Keeping company with a majdzub can be dangerous for a seeker because they do not have ordinary filters.  They are tapped into the Unseen.  They see things and it is a little like they have an illuminated version of Asbergers syndrome.  They blurt things out and what they say is almost certainly true but very often they should not be saying it.  According to the Sufis, the adab or spiritual courtesy for meeting a majdzub is to greet him or her with, ‘as-Salaamu ‘Alaykum,’ and then escape, get away.  One correspondent told me that he made the mistake of looking the great Moroccan majdzub, Mawlay Hasan al-Majdzub (q.s.), directly in the eyes and could not stop laughing for twenty-four hours.  The photographer, Peter Sanders, Haj Abdul Adheem, was with Mawlay Hasan al-Majdzub when he distributed balls of couscous to every visitor predicting something that would happen to each in the future.  Everything he predicted came to pass. 

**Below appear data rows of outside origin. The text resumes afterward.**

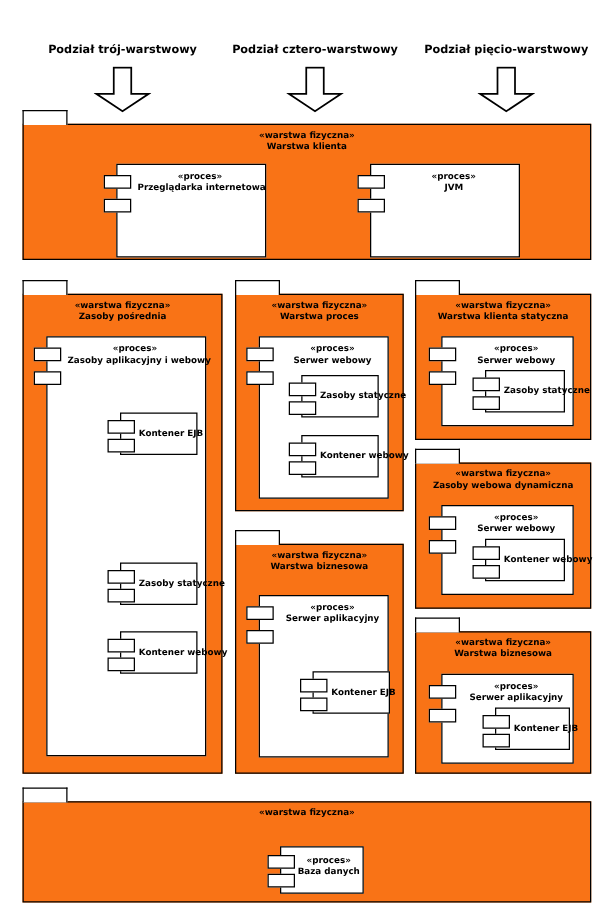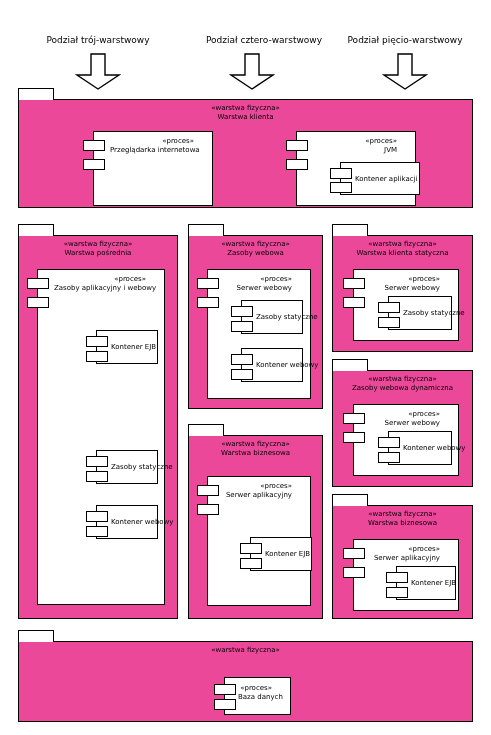--- a/index.html
+++ b/index.html
@@ -13,20 +13,21 @@
     font-family: "DejaVu Sans", sans-serif;
     color: #000000;
     overflow: hidden;
     position: relative;
   }
 
   #canvas {
     position: relative;
     width: 491px;
     height: 735px;
+    font-weight: bold;
   }
 
   
   .division-label {
     position: absolute;
     font-size: 9px;
     line-height: 11px;
     white-space: nowrap;
     text-align: center;
     color: #000;
@@ -54,21 +55,21 @@
     box-sizing: border-box;
     z-index: 2;
   }
   .pkg-body {
     position: absolute;
     left: 0;
     top: 11px;
     right: 0;
     bottom: 0;
     border: 1px solid #000;
-    background: #ec4899;
+    background: #f97316;
     box-sizing: border-box;
   }
   .pkg-title {
     position: absolute;
     left: 0;
     right: 0;
     top: 4px;
     text-align: center;
     font-size: 7px;
     line-height: 8.5px;
@@ -92,23 +93,23 @@
     border: 1px solid #000;
     background: #fff;
     box-sizing: border-box;
     z-index: 3;
   }
   .comp-tab.t1 { top: 8px; }
   .comp-tab.t2 { top: 27px; }
   .comp-label {
     position: absolute;
     left: 14px;
-    right: 18px;
+    right: 2px;
     top: 5px;
-    text-align: right;
+    text-align: center;
     font-size: 7px;
     line-height: 8.5px;
     white-space: nowrap;
   }
   .comp-label.single {
     top: 50%;
     transform: translateY(-50%);
   }
   .comp.big > .comp-label { left: 16px; }
 </style>
@@ -117,21 +118,21 @@
 
 <div id="canvas">
 
   <div class="division-label" style="left:18px; top:35px; width:160px;">Podział trój-warstwowy</div>
   <div class="division-arrow" style="left:75px; top:53px;">
     <svg width="46" height="38" viewBox="0 0 46 38" xmlns="http://www.w3.org/2000/svg">
       <polygon points="16,1 30,1 30,22 44,22 23,36 2,22 16,22" fill="#ffffff" stroke="#000000" stroke-width="1.4"></polygon>
     </svg>
   </div>
 
-  <div class="division-label" style="left:184px; top:35px; width:160px;">Podział cztero-warstwowy</div>
+  <div class="division-label" style="left:172px; top:35px; width:160px;">Podział cztero-warstwowy</div>
   <div class="division-arrow" style="left:229px; top:53px;">
     <svg width="46" height="38" viewBox="0 0 46 38" xmlns="http://www.w3.org/2000/svg">
       <polygon points="16,1 30,1 30,22 44,22 23,36 2,22 16,22" fill="#ffffff" stroke="#000000" stroke-width="1.4"></polygon>
     </svg>
   </div>
 
   <div class="division-label" style="left:325px; top:35px; width:160px;">Podział pięcio-warstwowy</div>
   <div class="division-arrow" style="left:382px; top:53px;">
     <svg width="46" height="38" viewBox="0 0 46 38" xmlns="http://www.w3.org/2000/svg">
       <polygon points="16,1 30,1 30,22 44,22 23,36 2,22 16,22" fill="#ffffff" stroke="#000000" stroke-width="1.4"></polygon>
@@ -156,35 +157,30 @@
 
       </div>
 
       <div class="comp big" style="left:277px; top:31px; width:120px; height:75px;">
         <div class="comp-tab t1"></div>
         <div class="comp-tab t2"></div>
         <div class="comp-label">
           <span class="stereo">«proces»</span>
           <span>JVM</span>
         </div>
-        <div class="comp" style="left:43px; top:30px; width:80px; height:33px;">
-          <div class="comp-tab t1" style="top:5px;"></div>
-          <div class="comp-tab t2" style="top:19px;"></div>
-          <div class="comp-label single">Kontener aplikacji</div>
-        </div>
       </div>
     </div>
   </div>
 
   <div class="pkg" style="left:18px; top:224px; width:160px; height:395px;">
     <div class="pkg-tab"></div>
     <div class="pkg-body">
       <div class="pkg-title">
         <span class="stereo">«warstwa fizyczna»</span>
-        <span class="pkg-name">Warstwa pośrednia</span>
+        <span class="pkg-name">Zasoby pośrednia</span>
       </div>
 
       <div class="comp big" style="left:18px; top:33px; width:128px; height:336px;">
         <div class="comp-tab t1"></div>
         <div class="comp-tab t2"></div>
         <div class="comp-label">
           <span class="stereo">«proces»</span>
           <span>Zasoby aplikacyjny i webowy</span>
         </div>
 
@@ -207,21 +203,21 @@
         </div>
       </div>
     </div>
   </div>
 
   <div class="pkg" style="left:188px; top:224px; width:135px; height:185px;">
     <div class="pkg-tab"></div>
     <div class="pkg-body">
       <div class="pkg-title">
         <span class="stereo">«warstwa fizyczna»</span>
-        <span class="pkg-name">Zasoby webowa</span>
+        <span class="pkg-name">Warstwa proces</span>
       </div>
 
       <div class="comp big" style="left:18px; top:33px; width:104px; height:130px;">
         <div class="comp-tab t1"></div>
         <div class="comp-tab t2"></div>
         <div class="comp-label">
           <span class="stereo">«proces»</span>
           <span>Serwer webowy</span>
         </div>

A majdzub is a saint who has lost control, but the term has been trivialised in our time.  When someone is imbalanced but religious, in other words, a pious nut, they are called majdzub.  So I was half expecting some eccentric weirdo to join our group.  He was still at home, wherever that was.  We all waited as the minutes ticked by and the time for our flight fast approached. Princess Reem took the phone from Judge Yassir and gave her guest an ultimatum to get himself to the car.  More minutes passed.  In spite of having flown from Dubai to Cairo just for the sake of this blessed journey, I felt strangely at ease.  If, indeed, this was one of God’s majadzib, we would somehow get there; of this I had no doubt.  If not, well then … 

Shaykh Ahmad Abu Radi turned up suddenly and just in the nick of time, but of course!  Reem and Yassir were already giddy with anticipation.  I was sitting in the back seat alone behind the driver’s seat.  Shaykh Ahmad opened the door on my side laughing.  I moved across to the other side to make way for him to sit.  But he slammed the car door and came round to my new side.  I slid back behind the driver’s seat.  Shaykh Ahmad opened the door, leaned in across the seat toward me, hands splayed on the seat, and laughed.  We connected, we both laughed.  I was already getting drunk.  Then he slammed the door and came round to my side again and, I slid back across behind my friend Shems Friedlander, who was riding shotgun.  And Shaykh Ahmad opened the door again.  It was like a Marx Brothers routine, only more insane.  Shems watched this bizarre dance with rising amusement and said, ‘You need to put this in your next book.’ 

Shaykh Ahmad finally pulled himself up into the Landcruiser and sat down beside me.  He took my hand and prayed for me and I kissed his head.  There was instant intimacy.  There was no doubt about it, I was face-to-face with a full-blown, out-of-control majdzub. 

He was a disheveled old man, somewhere between 70 and 80, in a worn out gray gellebiya and a ghutra or white head cover over his shaved head.  His beard was untrimmed, and his mustache was long and wild.  He wore cheap sandals.  But his eyes were alight.  More than this, he had an unflagging spiritual energy.”